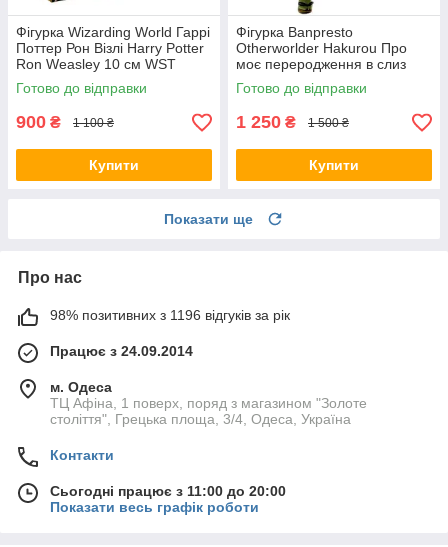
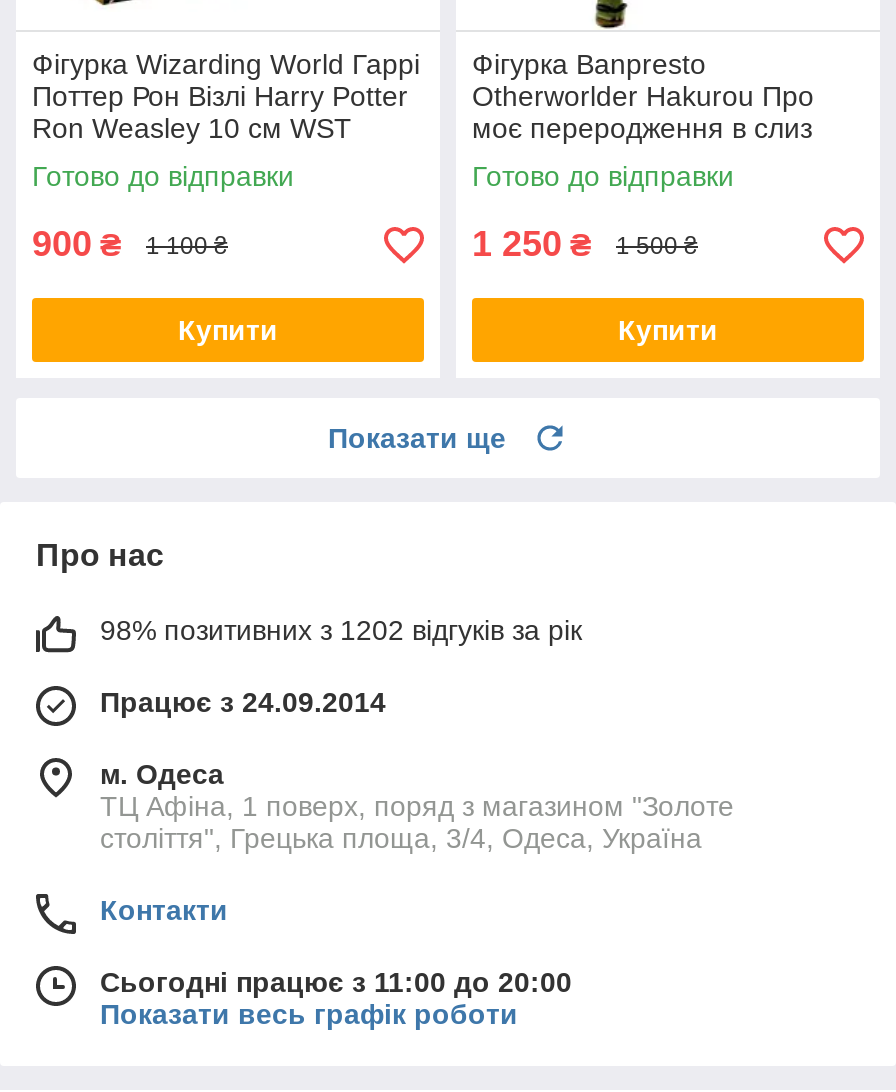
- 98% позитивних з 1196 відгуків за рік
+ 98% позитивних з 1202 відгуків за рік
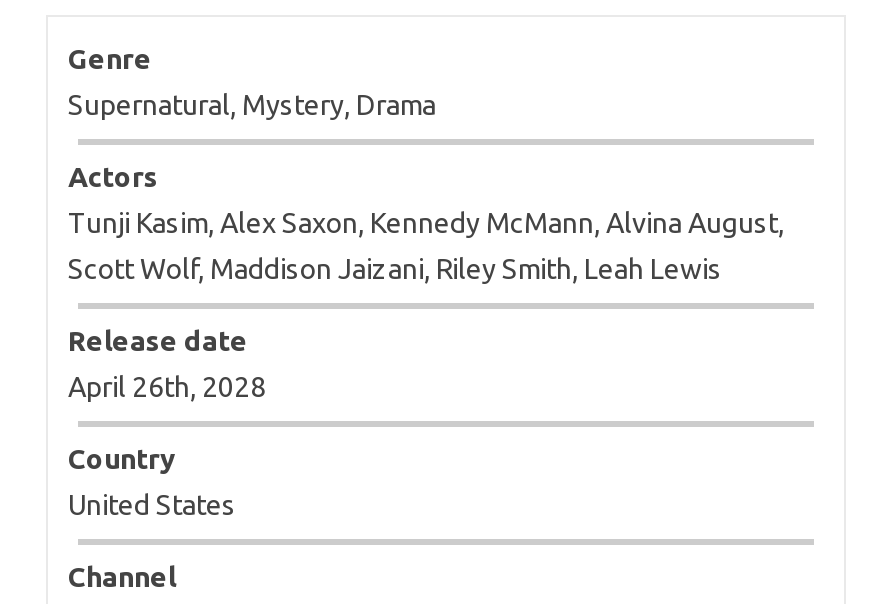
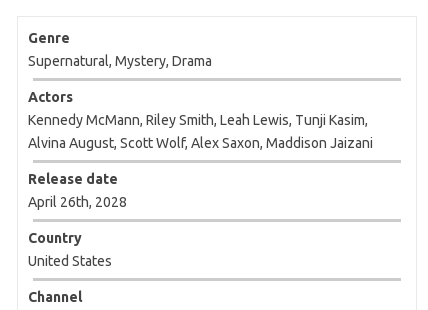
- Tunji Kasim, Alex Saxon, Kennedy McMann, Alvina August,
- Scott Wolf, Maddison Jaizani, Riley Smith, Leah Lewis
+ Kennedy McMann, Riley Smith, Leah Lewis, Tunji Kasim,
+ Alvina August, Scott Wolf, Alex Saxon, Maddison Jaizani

◇ ◇ ◇ ◇

## PROBLEM REQUIREMENTS
Copy every single line of the material above that holds "Scott".

## SOLUTION TO THE EXERCISE
- Scott Wolf, Maddison Jaizani, Riley Smith, Leah Lewis
+ Alvina August, Scott Wolf, Alex Saxon, Maddison Jaizani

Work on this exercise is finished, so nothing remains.